__About this exercise__. With the pictures set aside, reproduce each entry precisely as it reads.

***** Supplied records *****

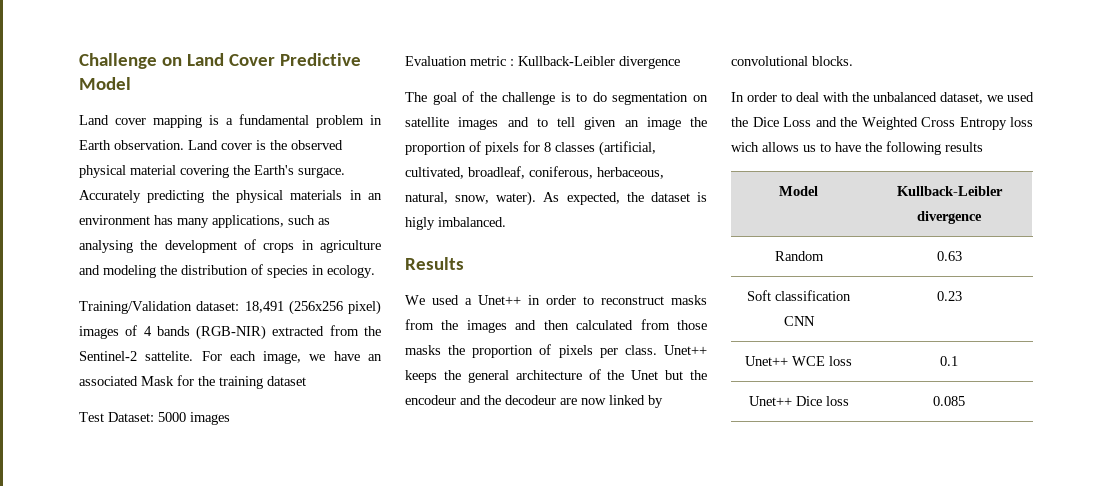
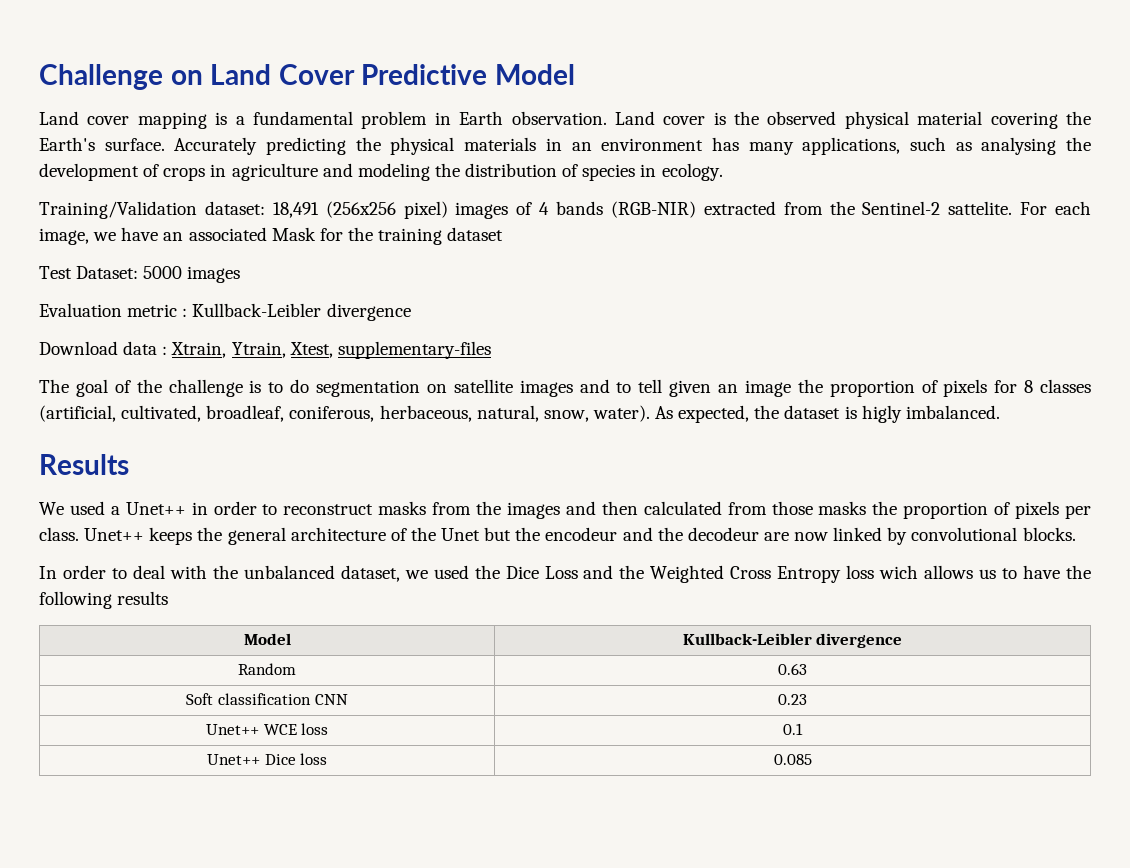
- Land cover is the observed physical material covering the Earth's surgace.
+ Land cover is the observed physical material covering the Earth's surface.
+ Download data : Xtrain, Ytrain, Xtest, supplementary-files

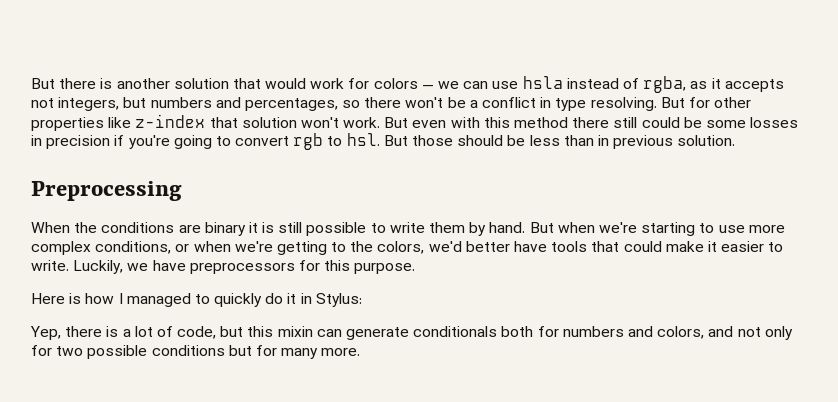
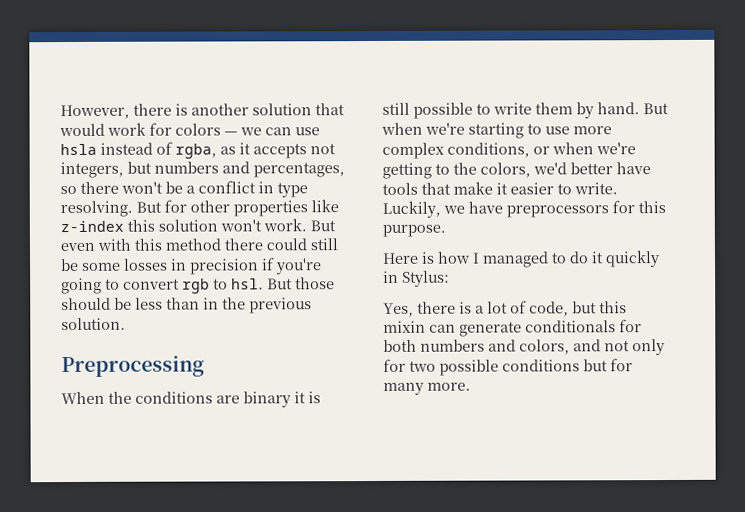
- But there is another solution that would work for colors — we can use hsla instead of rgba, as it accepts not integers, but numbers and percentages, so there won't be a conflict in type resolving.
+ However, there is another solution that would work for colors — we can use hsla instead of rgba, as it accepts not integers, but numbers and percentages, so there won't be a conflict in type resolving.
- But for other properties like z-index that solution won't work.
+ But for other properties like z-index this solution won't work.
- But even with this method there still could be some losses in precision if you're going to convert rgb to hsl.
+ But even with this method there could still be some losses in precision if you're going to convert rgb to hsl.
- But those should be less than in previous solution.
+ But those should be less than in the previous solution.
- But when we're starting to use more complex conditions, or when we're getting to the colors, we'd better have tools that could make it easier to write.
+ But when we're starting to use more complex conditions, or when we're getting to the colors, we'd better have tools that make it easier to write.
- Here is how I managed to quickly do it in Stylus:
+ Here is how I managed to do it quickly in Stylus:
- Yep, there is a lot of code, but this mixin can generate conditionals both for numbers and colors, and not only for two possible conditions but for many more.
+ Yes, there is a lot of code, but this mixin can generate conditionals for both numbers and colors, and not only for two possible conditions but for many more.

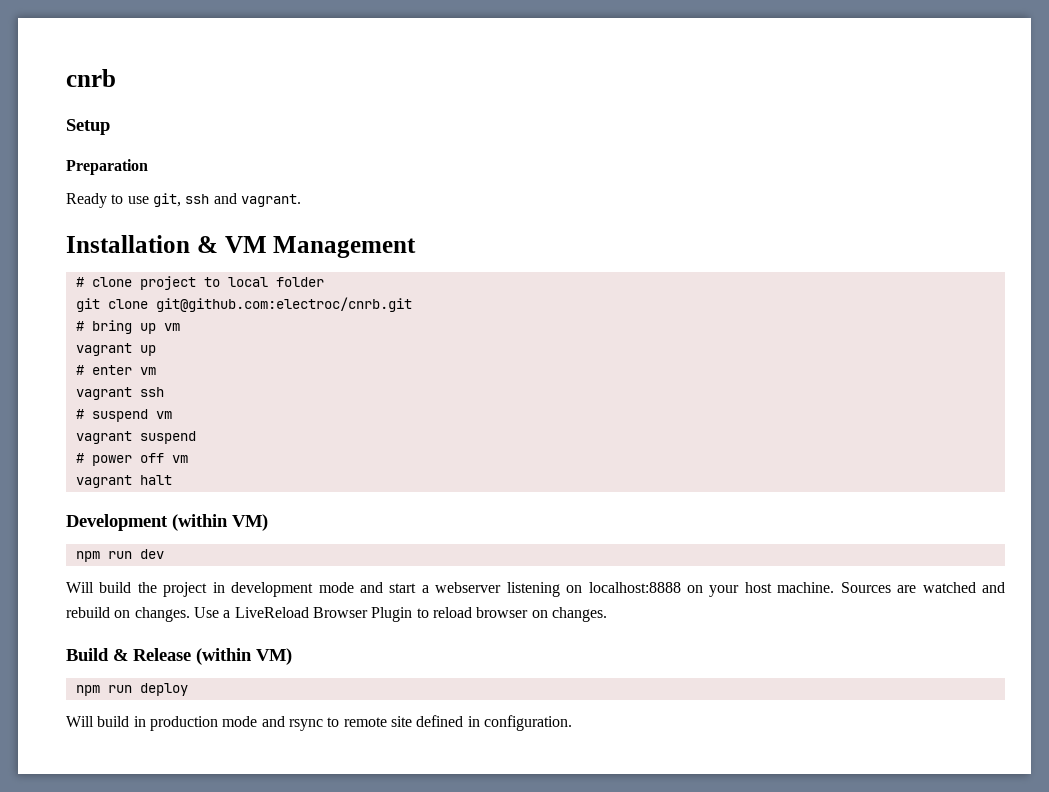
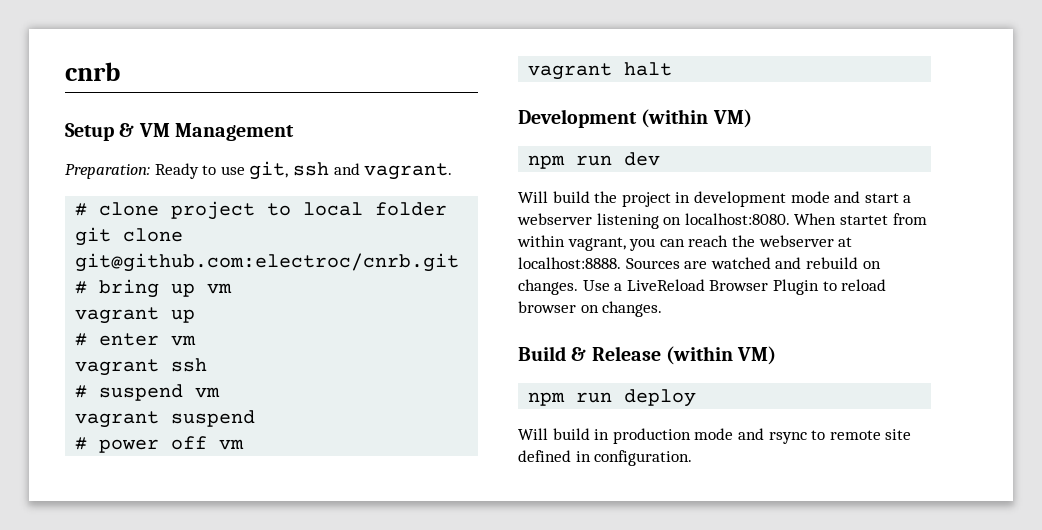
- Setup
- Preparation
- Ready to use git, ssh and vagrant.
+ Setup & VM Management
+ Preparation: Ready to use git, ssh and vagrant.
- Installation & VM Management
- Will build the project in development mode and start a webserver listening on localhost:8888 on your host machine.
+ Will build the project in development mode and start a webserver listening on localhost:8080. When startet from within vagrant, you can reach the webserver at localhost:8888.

*****

__Task result__.
- Land cover is the observed physical material covering the Earth's surgace.
+ Land cover is the observed physical material covering the Earth's surface.
+ Download data : Xtrain, Ytrain, Xtest, supplementary-files

- But there is another solution that would work for colors — we can use hsla instead of rgba, as it accepts not integers, but numbers and percentages, so there won't be a conflict in type resolving.
+ However, there is another solution that would work for colors — we can use hsla instead of rgba, as it accepts not integers, but numbers and percentages, so there won't be a conflict in type resolving.
- But for other properties like z-index that solution won't work.
+ But for other properties like z-index this solution won't work.
- But even with this method there still could be some losses in precision if you're going to convert rgb to hsl.
+ But even with this method there could still be some losses in precision if you're going to convert rgb to hsl.
- But those should be less than in previous solution.
+ But those should be less than in the previous solution.
- But when we're starting to use more complex conditions, or when we're getting to the colors, we'd better have tools that could make it easier to write.
+ But when we're starting to use more complex conditions, or when we're getting to the colors, we'd better have tools that make it easier to write.
- Here is how I managed to quickly do it in Stylus:
+ Here is how I managed to do it quickly in Stylus:
- Yep, there is a lot of code, but this mixin can generate conditionals both for numbers and colors, and not only for two possible conditions but for many more.
+ Yes, there is a lot of code, but this mixin can generate conditionals for both numbers and colors, and not only for two possible conditions but for many more.

- Setup
- Preparation
- Ready to use git, ssh and vagrant.
+ Setup & VM Management
+ Preparation: Ready to use git, ssh and vagrant.
- Installation & VM Management
- Will build the project in development mode and start a webserver listening on localhost:8888 on your host machine.
+ Will build the project in development mode and start a webserver listening on localhost:8080. When startet from within vagrant, you can reach the webserver at localhost:8888.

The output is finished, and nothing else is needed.